Stored items:

Segment Open

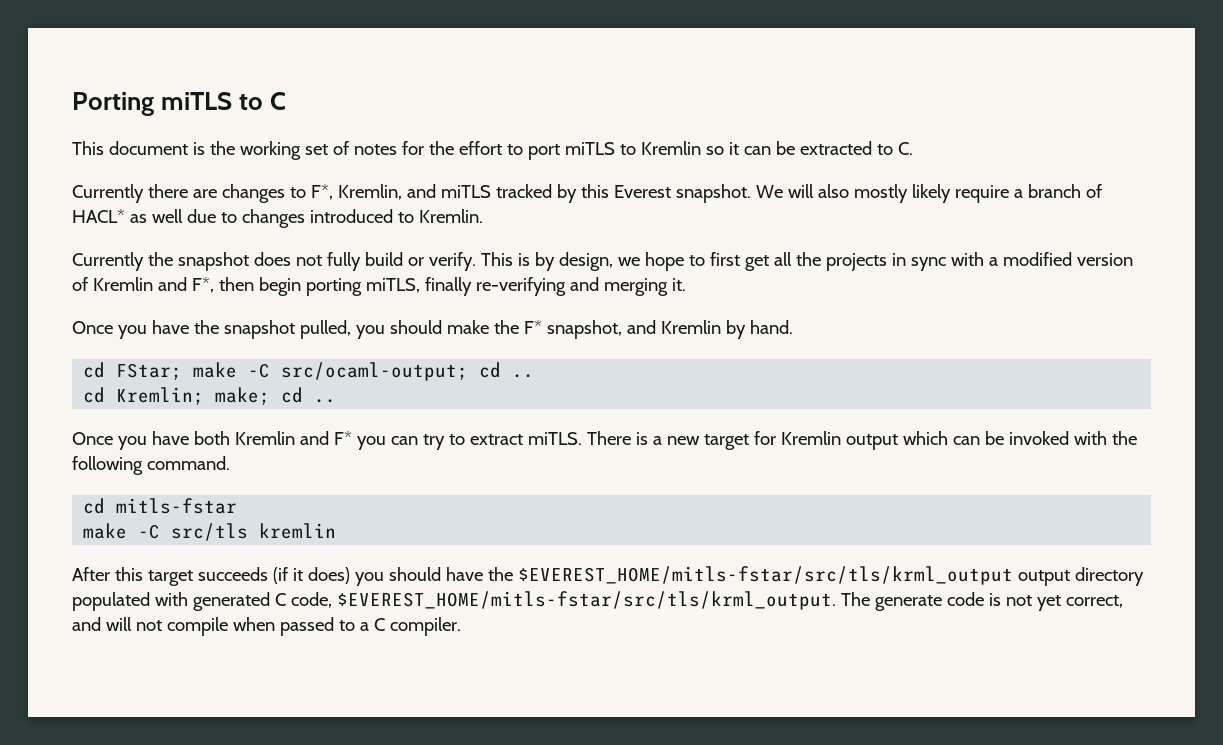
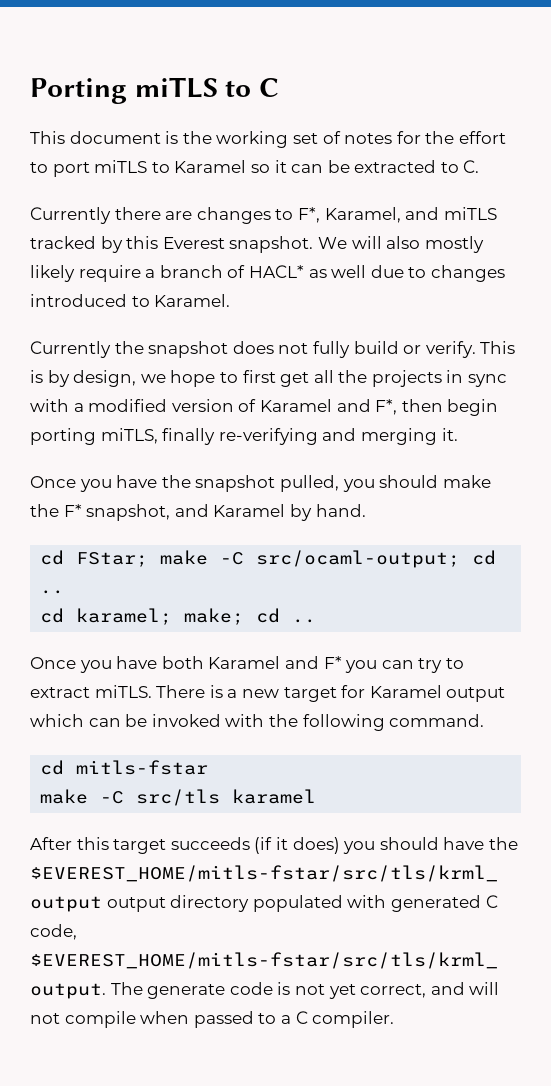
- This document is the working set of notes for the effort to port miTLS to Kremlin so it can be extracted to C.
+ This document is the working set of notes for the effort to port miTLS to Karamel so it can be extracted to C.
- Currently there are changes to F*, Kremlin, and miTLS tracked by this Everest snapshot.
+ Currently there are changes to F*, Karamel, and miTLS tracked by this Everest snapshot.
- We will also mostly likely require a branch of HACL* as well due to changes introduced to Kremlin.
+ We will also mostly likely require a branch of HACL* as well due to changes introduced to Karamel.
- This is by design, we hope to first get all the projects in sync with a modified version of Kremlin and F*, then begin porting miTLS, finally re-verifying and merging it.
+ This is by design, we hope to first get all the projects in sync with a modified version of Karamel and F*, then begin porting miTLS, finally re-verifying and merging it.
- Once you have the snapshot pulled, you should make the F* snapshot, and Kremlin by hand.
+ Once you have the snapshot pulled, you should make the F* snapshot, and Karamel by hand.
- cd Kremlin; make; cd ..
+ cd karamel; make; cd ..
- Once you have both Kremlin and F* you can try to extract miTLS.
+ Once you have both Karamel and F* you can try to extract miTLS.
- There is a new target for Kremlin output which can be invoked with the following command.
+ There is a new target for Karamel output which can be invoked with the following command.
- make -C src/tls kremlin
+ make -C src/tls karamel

Segment Closed

WHAT YOU SHOULD DO:
For every line above that includes the word "HACL", return the line.

EXERCISE OUTPUT:
- We will also mostly likely require a branch of HACL* as well due to changes introduced to Kremlin.
+ We will also mostly likely require a branch of HACL* as well due to changes introduced to Karamel.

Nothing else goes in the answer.